Intensive pest control against mites and Drosophila on small fruits in protected cultivation

In recent years, damage caused by the tarsonemid mite in raspberry plantations in protected cultivation has increased in southern Italy. This was confirmed by technician Carmine Lanaro, reference point for Bioplanet in Campania and specialist in small fruits. To combat this mite, the use of beneficial insects is essential. “We have developed a strategy based on two predatory mites, Ambliysius andersoni and Ambliysius cucumeris,” said Lanaro.

“Since we started the preventive biological control campaign at the end of September, we have effectively restricted the reproduction of the tarsonemid mite. Our two pest predators are generalists, but hit the target very successfully and together show very good results.

“This is very reassuring as there is no effective chemical control. Therefore, the use of beneficial insects is critical not only for organic growers but also for those who grow in an integrated system.”

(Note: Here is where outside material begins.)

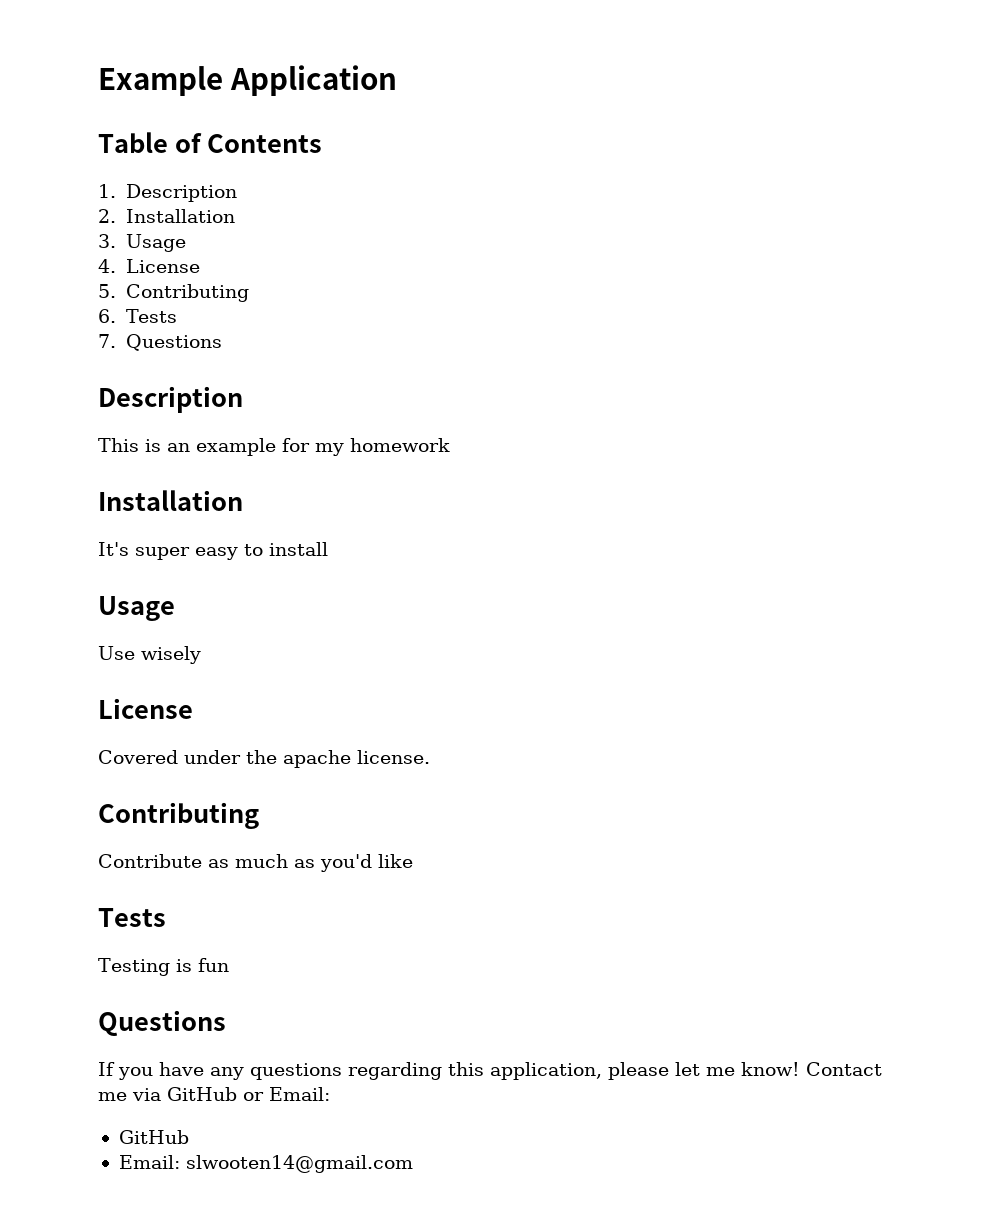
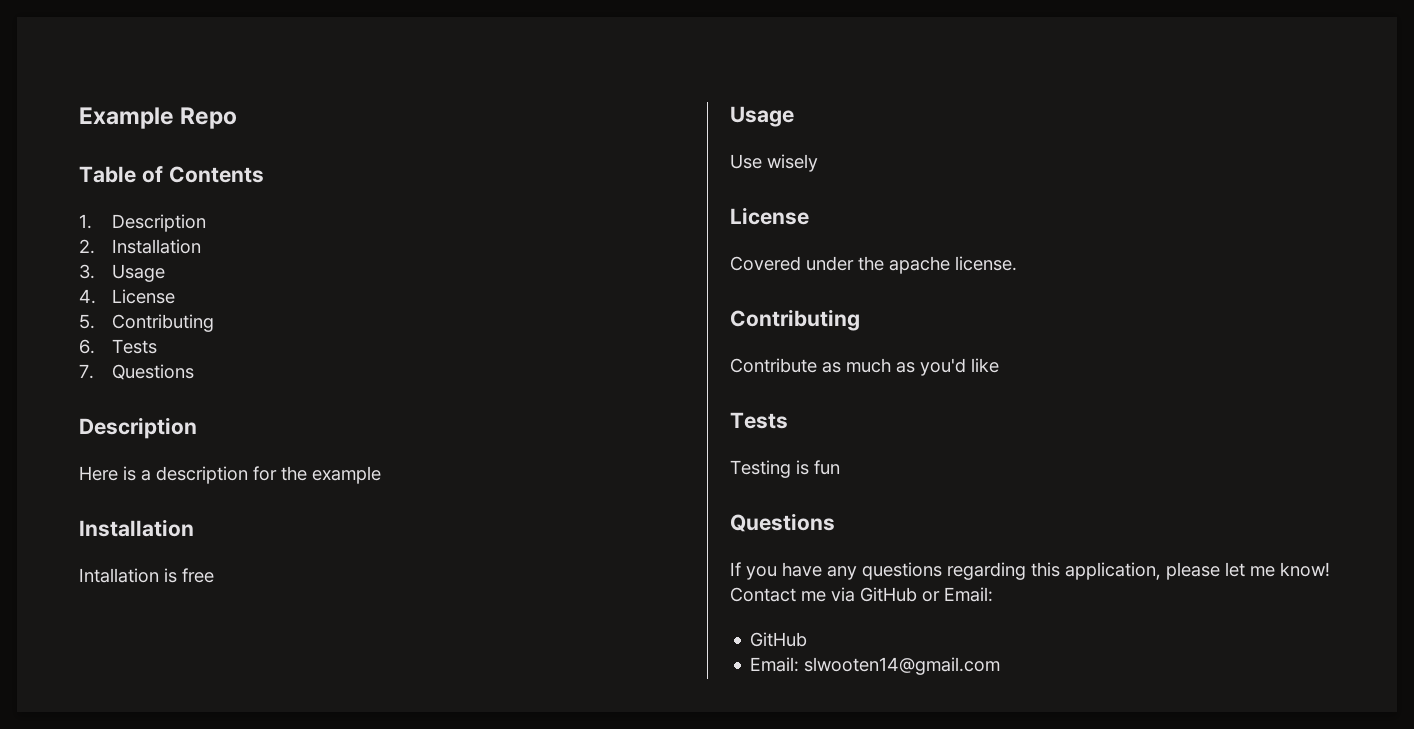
[229,65,397,96] Application -> [180,107,238,129] Repo
[98,438,450,456] [98,490,243,511] [98,542,328,560] This is an example for my homework // Installation // It's super easy to install -> [79,466,381,484] [79,519,194,537] [79,568,214,583] Here is a description for the example // Installation // Intallation is free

Additionally, Drosophila suzukii in both raspberries and strawberries is another problem that has emerged in recent months. “In this case, pest control begins outside the greenhouses with the spread of the parasitoid Trichopria drosophilae. This year there was hope of a lower Drosophila population due to weather conditions, but that was not the case. The insect is now endemic and we need to act consistently and in a timely manner every year, “Lanaro said.

Trichopria exhibits pronounced sexual dimorphism, with the female being larger than the male, which has long and bristle antennae that are used in an elaborate mating ritual. The female searches the ground for newly formed Drosophila pupae and lays an egg there, especially in the larvae that are still in it.

The Trichopria larva will then completely devour the Drosophila in its pupa until it mutates into an adult who exits through a circular hole. Each female Trichopria can infect up to a hundred Drosophila, with a development cycle of three weeks, which enables a continuous generation sequence with a slowdown only in the coldest months.